## [Raw data]
+++
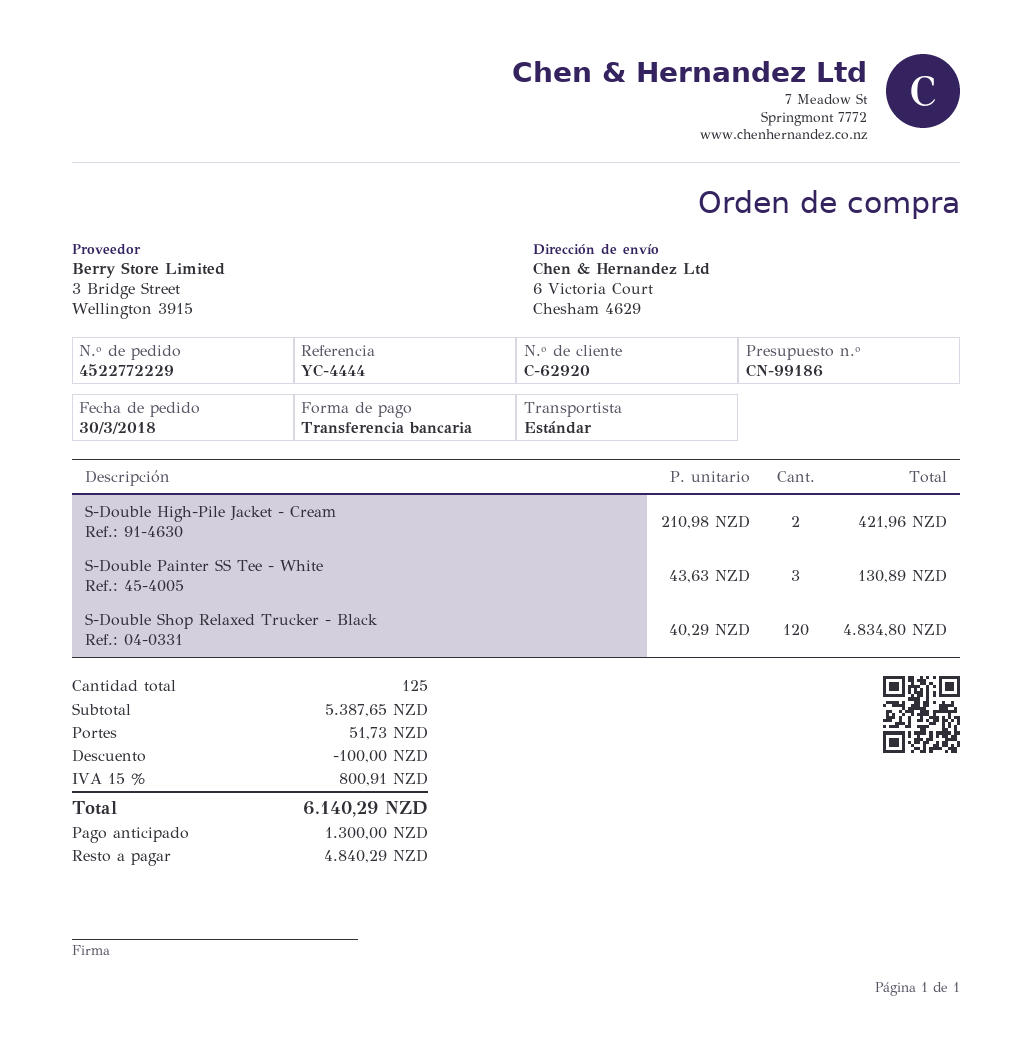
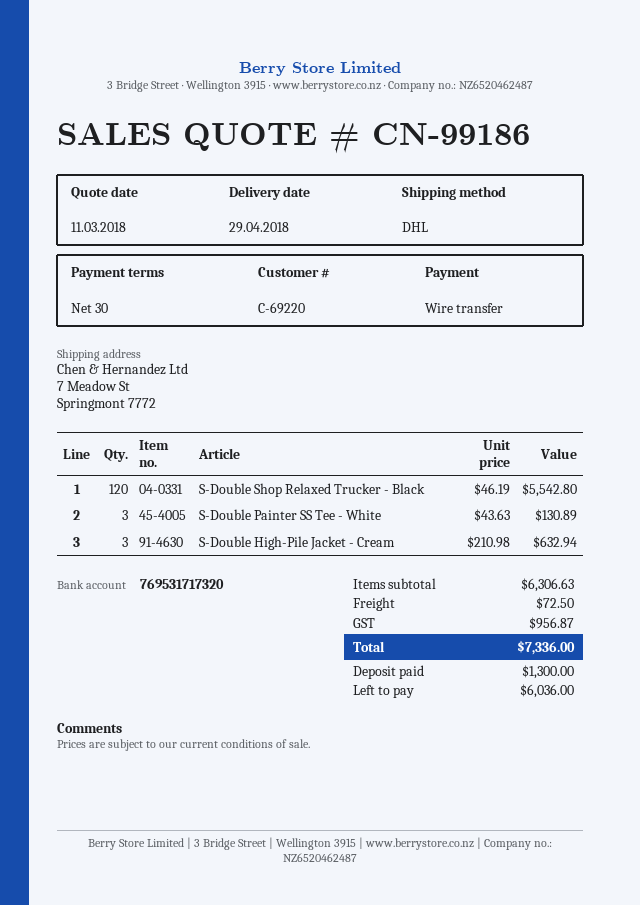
customer number: C-62920 -> C-69220
shipping method: standard -> DHL
ship to: 6 Victoria Court, Chesham 4629 -> 7 Meadow St, Springmont 7772
S-Double High-Pile Jacket - Cream: 2 x 210.98 = 421.96 -> 3 x 210.98 = 632.94
S-Double Shop Relaxed Trucker - Black: 120 x 40.29 = 4834.80 -> 120 x 46.19 = 5542.80
subtotal: 5387.65 -> 6306.63
discount: 100.00 -> none
shipping: 51.73 -> 72.50
tax: 800.91 -> 956.87
total: 6140.29 -> 7336.00
balance: 4840.29 -> 6036.00

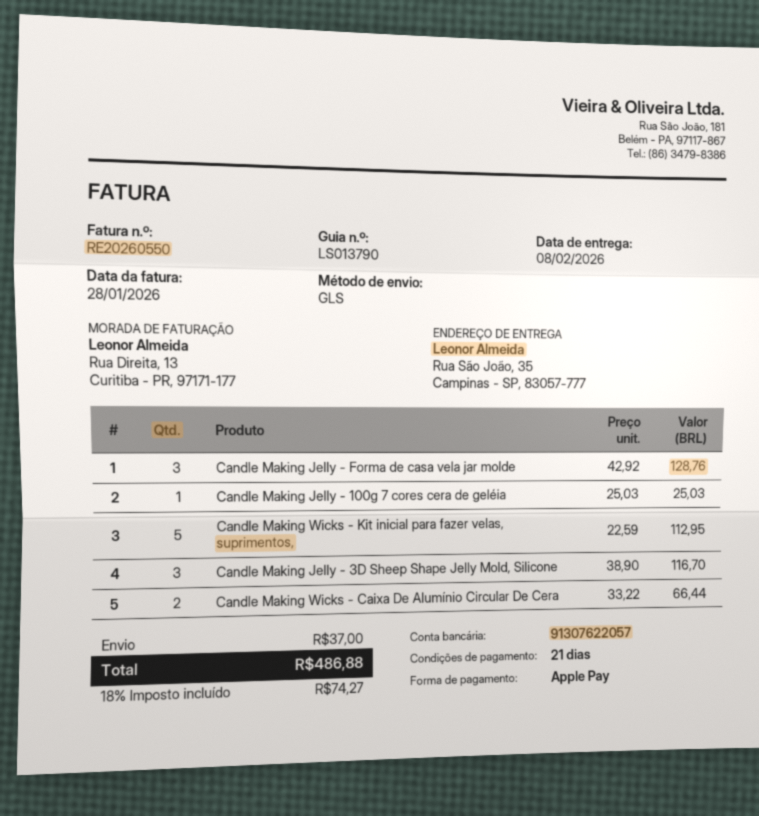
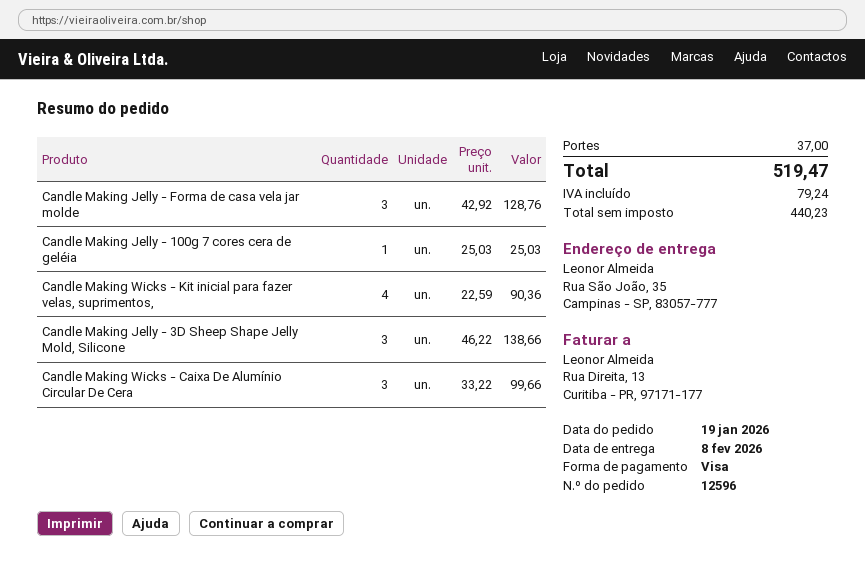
payment method: Apple Pay -> Visa
Candle Making Wicks - Kit inicial para fazer velas, suprimentos,: 5 x 22.59 = 112.95 -> 4 x 22.59 = 90.36
Candle Making Jelly - 3D Sheep Shape Jelly Mold, Silicone: 3 x 38.90 = 116.70 -> 3 x 46.22 = 138.66
Candle Making Wicks - Caixa De Alumínio Circular De Cera: 2 x 33.22 = 66.44 -> 3 x 33.22 = 99.66
tax: 74.27 -> 79.24
total: 486.88 -> 519.47

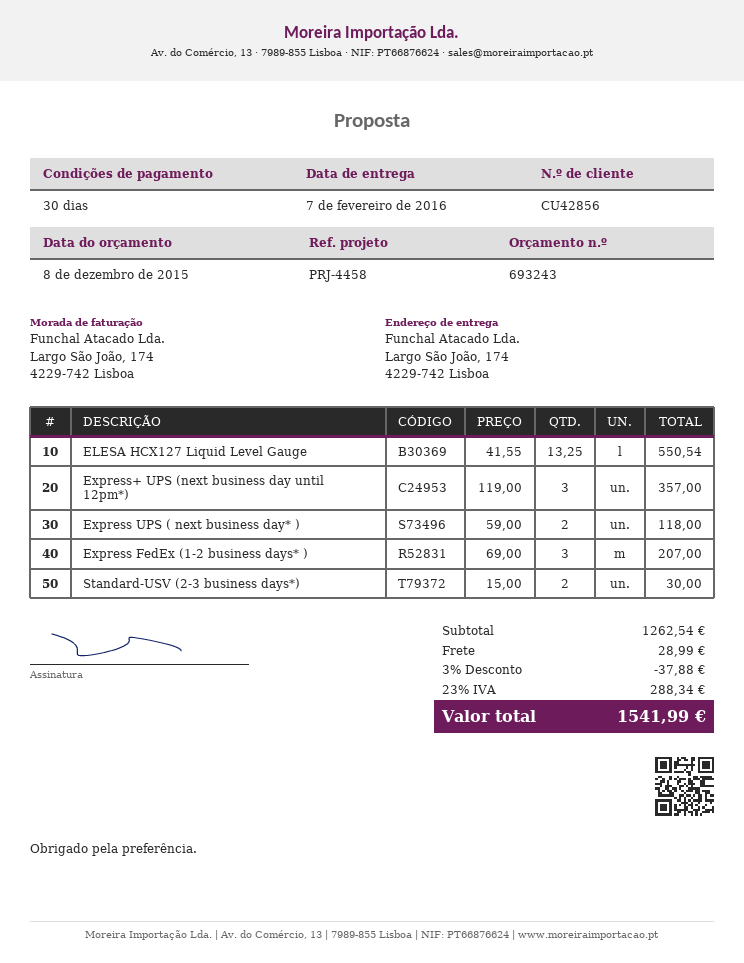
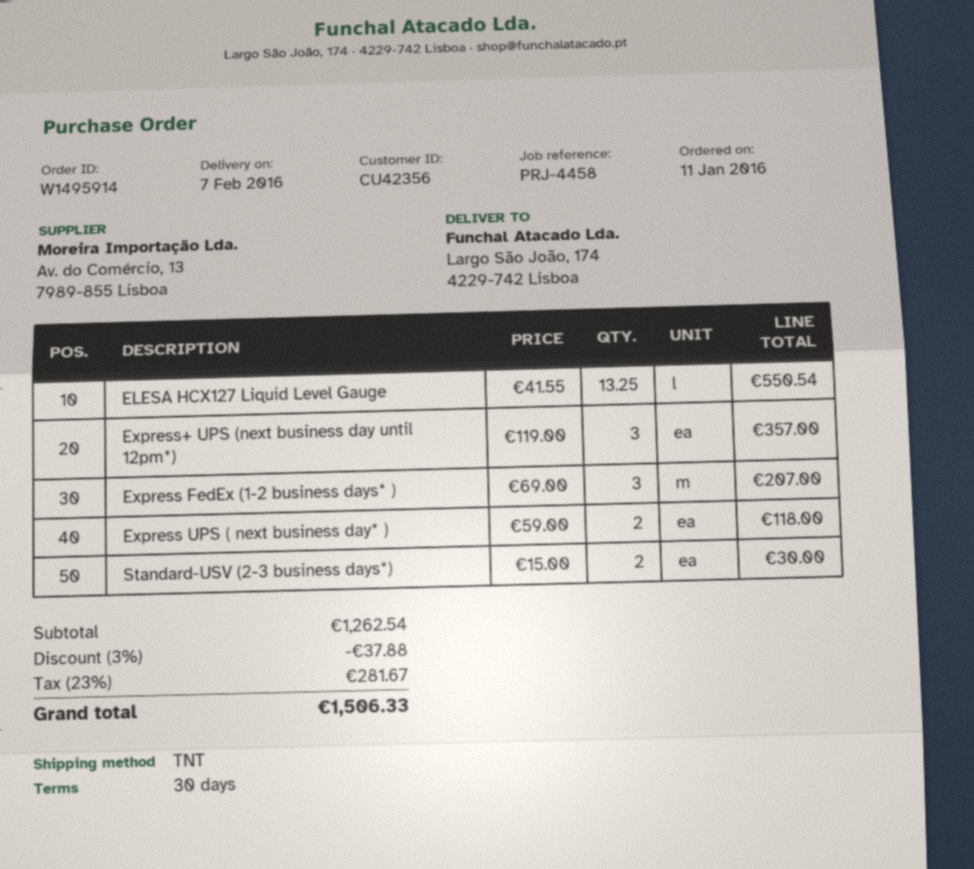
customer number: CU42856 -> CU42356
shipping: 28.99 -> none
tax: 23% = 288.34 -> 23% = 281.67
total: 1541.99 -> 1506.33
+++
## [Directions for this task]
A faithful copy is needed of the lines from the one containing "tax: 74.27 -> 79.24" through the last line of the data above, with pictures left out.

## [Result of this exercise]
tax: 74.27 -> 79.24
total: 486.88 -> 519.47

customer number: CU42856 -> CU42356
shipping: 28.99 -> none
tax: 23% = 288.34 -> 23% = 281.67
total: 1541.99 -> 1506.33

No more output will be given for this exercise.